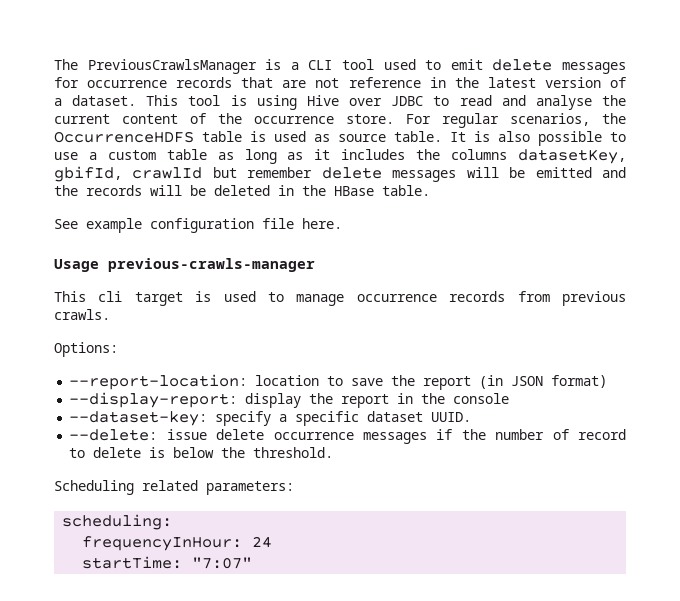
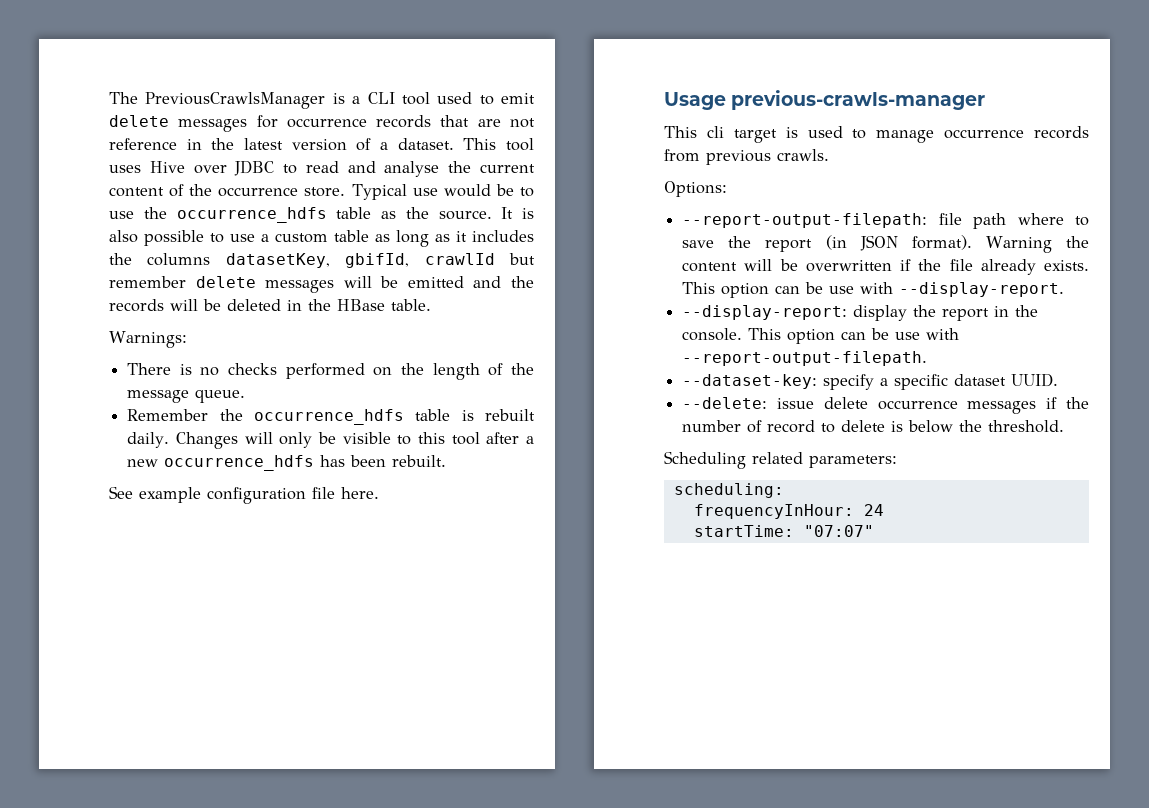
- This tool is using Hive over JDBC to read and analyse the current content of the occurrence store.
+ This tool uses Hive over JDBC to read and analyse the current content of the occurrence store.
- For regular scenarios, the OccurrenceHDFS table is used as source table.
+ Typical use would be to use the occurrence_hdfs table as the source.
+ Warnings:
+ There is no checks performed on the length of the message queue.
+ Remember the occurrence_hdfs table is rebuilt daily. Changes will only be visible to this tool after a new occurrence_hdfs has been rebuilt.
- --report-location: location to save the report (in JSON format)
+ --report-output-filepath: file path where to save the report (in JSON format). Warning the content will be overwritten if the file already exists. This option can be use with --display-report.
- --display-report: display the report in the console
+ --display-report: display the report in the console. This option can be use with --report-output-filepath.
- startTime: "7:07"
+ startTime: "07:07"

◇ ◇ ◇ ◇

ABOUT THIS TASK —
Once every line above has been checked for the string "Hive", give the number of matching lines and nothing more.

ANSWER —
2